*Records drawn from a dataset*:
________________________________________
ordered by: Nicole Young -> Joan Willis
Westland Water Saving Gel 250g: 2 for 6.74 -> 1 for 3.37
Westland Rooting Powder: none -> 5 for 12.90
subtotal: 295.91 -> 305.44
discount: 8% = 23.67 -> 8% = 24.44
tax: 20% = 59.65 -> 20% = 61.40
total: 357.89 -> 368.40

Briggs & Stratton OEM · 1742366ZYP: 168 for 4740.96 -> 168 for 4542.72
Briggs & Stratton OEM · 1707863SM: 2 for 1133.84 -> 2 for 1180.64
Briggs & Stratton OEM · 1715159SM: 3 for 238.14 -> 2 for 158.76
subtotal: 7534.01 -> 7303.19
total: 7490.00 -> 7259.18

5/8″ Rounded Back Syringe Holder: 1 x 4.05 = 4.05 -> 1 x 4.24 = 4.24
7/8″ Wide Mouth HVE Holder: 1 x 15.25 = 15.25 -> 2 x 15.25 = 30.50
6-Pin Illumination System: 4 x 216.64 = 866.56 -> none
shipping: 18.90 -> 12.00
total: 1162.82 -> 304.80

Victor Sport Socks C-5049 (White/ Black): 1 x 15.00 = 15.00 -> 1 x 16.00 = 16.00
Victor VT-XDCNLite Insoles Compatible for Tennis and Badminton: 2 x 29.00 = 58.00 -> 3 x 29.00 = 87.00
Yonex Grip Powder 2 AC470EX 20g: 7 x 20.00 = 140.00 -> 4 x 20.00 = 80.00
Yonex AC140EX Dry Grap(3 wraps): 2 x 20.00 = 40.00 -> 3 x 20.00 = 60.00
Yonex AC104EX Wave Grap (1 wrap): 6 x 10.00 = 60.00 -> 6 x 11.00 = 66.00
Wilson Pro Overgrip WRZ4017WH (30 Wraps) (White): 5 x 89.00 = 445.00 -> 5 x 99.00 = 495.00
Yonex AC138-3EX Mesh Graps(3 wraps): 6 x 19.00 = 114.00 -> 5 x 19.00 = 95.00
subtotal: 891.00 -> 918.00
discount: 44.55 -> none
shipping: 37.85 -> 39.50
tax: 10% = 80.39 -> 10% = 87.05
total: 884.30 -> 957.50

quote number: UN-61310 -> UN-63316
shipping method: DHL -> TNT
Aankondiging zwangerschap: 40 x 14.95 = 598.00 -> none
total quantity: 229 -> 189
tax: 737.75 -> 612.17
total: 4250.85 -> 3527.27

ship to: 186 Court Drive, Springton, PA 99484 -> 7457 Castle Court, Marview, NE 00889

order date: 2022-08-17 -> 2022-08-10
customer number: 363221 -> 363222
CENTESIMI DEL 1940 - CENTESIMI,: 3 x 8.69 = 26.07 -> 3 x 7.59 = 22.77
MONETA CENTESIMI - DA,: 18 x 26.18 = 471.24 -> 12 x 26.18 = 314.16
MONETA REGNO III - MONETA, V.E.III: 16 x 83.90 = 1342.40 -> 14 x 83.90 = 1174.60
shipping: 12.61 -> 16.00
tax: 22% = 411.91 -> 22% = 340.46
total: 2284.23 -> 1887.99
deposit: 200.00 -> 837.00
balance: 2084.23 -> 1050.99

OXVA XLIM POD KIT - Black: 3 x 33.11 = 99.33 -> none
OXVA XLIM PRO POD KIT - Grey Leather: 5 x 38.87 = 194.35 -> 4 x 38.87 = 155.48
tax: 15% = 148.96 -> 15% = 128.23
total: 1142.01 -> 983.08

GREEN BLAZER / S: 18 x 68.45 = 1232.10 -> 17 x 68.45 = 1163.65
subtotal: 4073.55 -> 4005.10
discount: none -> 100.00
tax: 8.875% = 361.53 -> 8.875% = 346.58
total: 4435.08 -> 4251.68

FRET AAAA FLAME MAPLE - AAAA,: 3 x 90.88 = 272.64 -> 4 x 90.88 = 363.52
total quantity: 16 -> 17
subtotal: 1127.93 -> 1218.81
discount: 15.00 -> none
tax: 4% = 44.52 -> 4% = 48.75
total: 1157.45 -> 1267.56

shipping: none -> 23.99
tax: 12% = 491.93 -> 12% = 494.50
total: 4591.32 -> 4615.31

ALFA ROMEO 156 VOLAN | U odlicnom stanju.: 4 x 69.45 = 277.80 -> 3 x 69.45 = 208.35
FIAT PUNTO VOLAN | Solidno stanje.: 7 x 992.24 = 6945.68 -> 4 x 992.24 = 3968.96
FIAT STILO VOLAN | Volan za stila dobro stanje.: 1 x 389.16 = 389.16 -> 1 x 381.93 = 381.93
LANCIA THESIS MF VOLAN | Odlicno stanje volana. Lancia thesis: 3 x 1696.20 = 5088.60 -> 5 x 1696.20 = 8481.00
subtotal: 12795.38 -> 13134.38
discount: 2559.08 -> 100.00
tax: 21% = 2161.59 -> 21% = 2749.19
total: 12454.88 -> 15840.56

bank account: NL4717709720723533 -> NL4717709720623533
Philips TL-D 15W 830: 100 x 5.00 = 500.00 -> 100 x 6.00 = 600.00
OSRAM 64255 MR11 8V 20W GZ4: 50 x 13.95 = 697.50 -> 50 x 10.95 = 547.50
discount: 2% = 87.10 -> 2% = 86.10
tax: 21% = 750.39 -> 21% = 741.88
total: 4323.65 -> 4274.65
________________________________________
*TASK TO CARRY OUT*: Reproduce the final stretch of the data above: every line from the one holding "discount: 2559.08 -> 100.00" through the end, inclusive, exactly as written and nothing else.

*EXERCISE ANSWER*:
discount: 2559.08 -> 100.00
tax: 21% = 2161.59 -> 21% = 2749.19
total: 12454.88 -> 15840.56

bank account: NL4717709720723533 -> NL4717709720623533
Philips TL-D 15W 830: 100 x 5.00 = 500.00 -> 100 x 6.00 = 600.00
OSRAM 64255 MR11 8V 20W GZ4: 50 x 13.95 = 697.50 -> 50 x 10.95 = 547.50
discount: 2% = 87.10 -> 2% = 86.10
tax: 21% = 750.39 -> 21% = 741.88
total: 4323.65 -> 4274.65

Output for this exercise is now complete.